Isuzu has set up a new fleet dealer programme and announced its largest-ever corporate deal, with 197 D-max pick-ups going to the Environment agency as the Japanese firm seeks to make the step into core fleet business.

“The D-max utility end of the range is more practical for fleet users, so it makes sense
to start to focus more on introducing those products to larger fleet operators that run pick-ups, such as utility firms and Government agencies, including the likes of the MoD and Environment agency,” Isuzu’s fleet operations manager alan able told
What Van? “They don’t want the cost of repairing colour-coded bumpers and alloy wheels, and with the D-max we’ve now got that, so we can go to them with a more suitable proposition that ticks the box without being over-specced.”

Able said the fleet business will be “absolutely incremental growth” over the impressive 5500 registrations the D-max achieved in 2014, putting it third in class behind only the Toyota Hilux and Mitsubishi L200. “There is still some Toyota share we can nibble away at,” said able, who added there isn’t enough awareness of the towing weights of different pick-ups since Isuzu’s top-spec Blade model was launched with a 3.5t towing capability.

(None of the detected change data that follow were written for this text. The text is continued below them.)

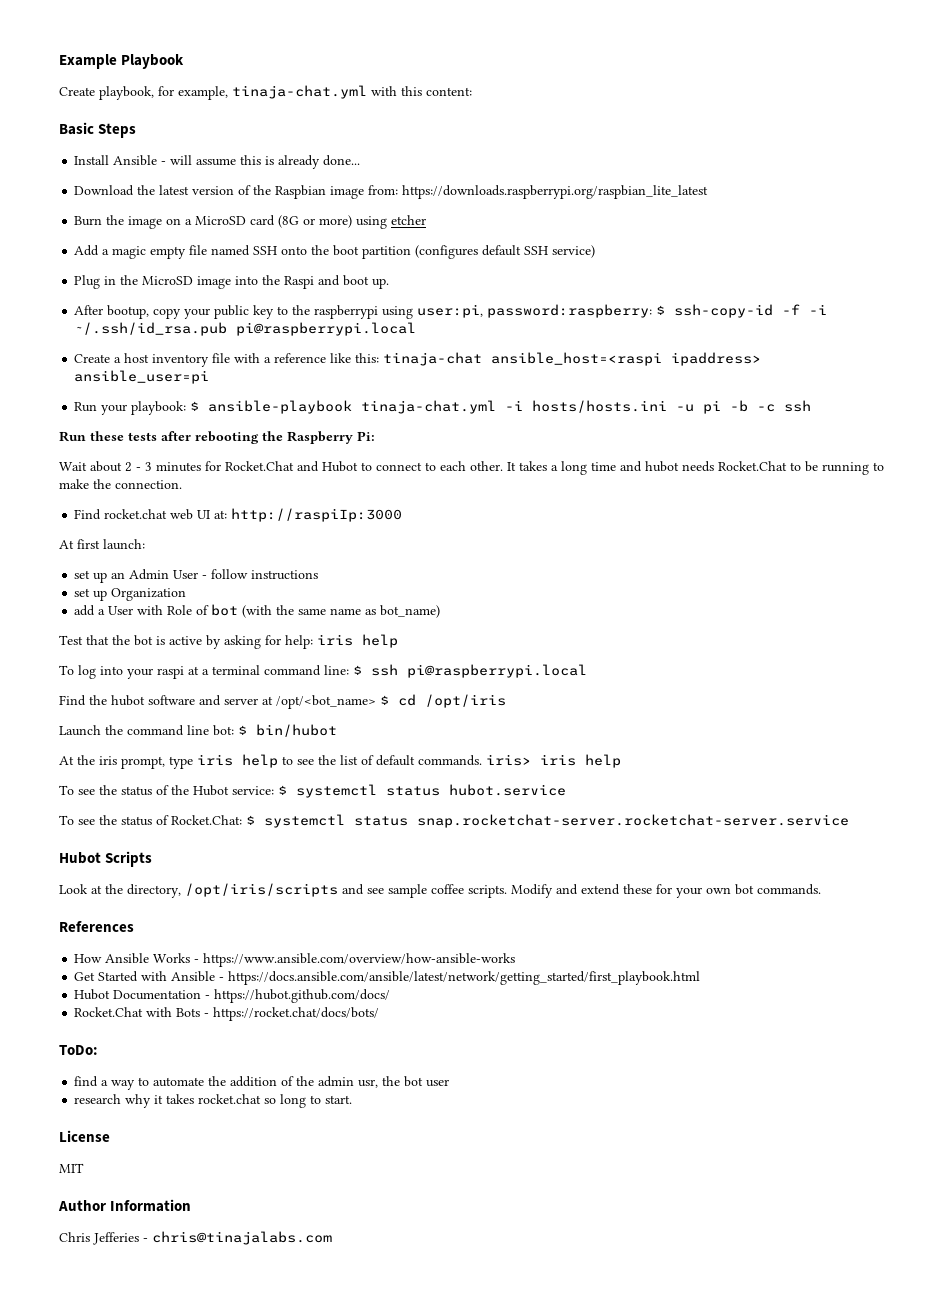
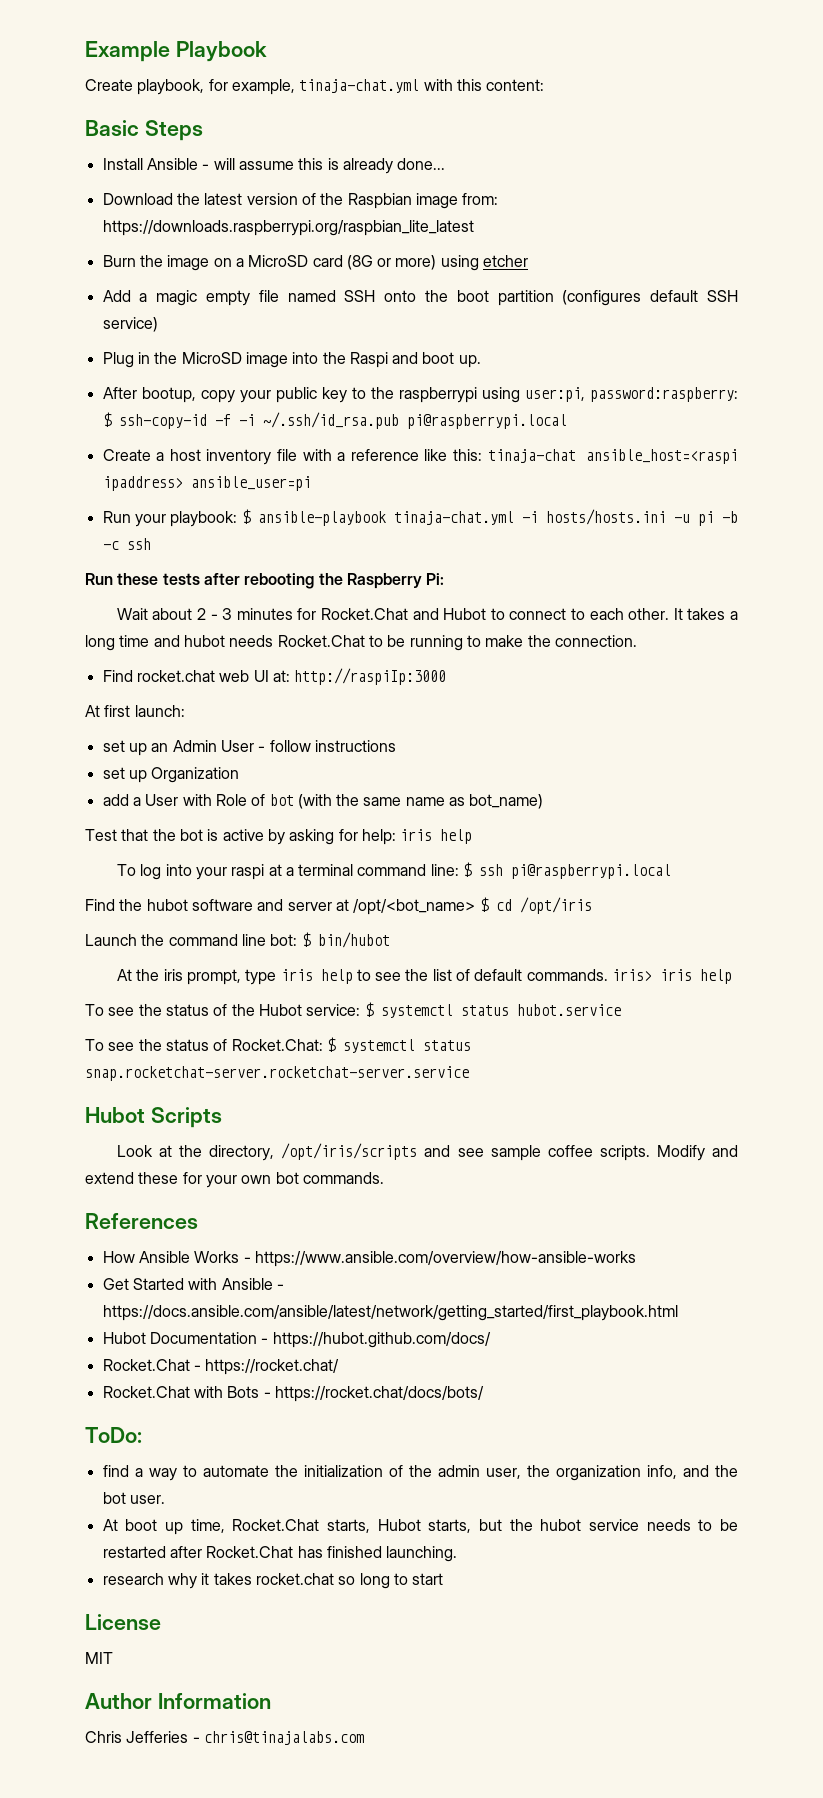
+ Rocket.Chat - https://rocket.chat/
- find a way to automate the addition of the admin usr, the bot user
+ find a way to automate the initialization of the admin user, the organization info, and the bot user.
+ At boot up time, Rocket.Chat starts, Hubot starts, but the hubot service needs to be restarted after Rocket.Chat has finished launching.
- research why it takes rocket.chat so long to start.
+ research why it takes rocket.chat so long to start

“Because ourselves and the Ford Ranger can tow 3.5t, a lot of fleet customers have the perception that all can do that, and there’s duty of care education [needed] that, actually, things like the Hilux can’t, and they shouldn’t be putting employees in a situation where they are breaking the law.”

The fleet mix is expected to be dominated by double cab models, with able ordering 50 extended cab and 25 single cab vehicles for every 100 double cabs. He said the firm has also witnessed increased interest in the likes of platform cabs based on the single cab layout.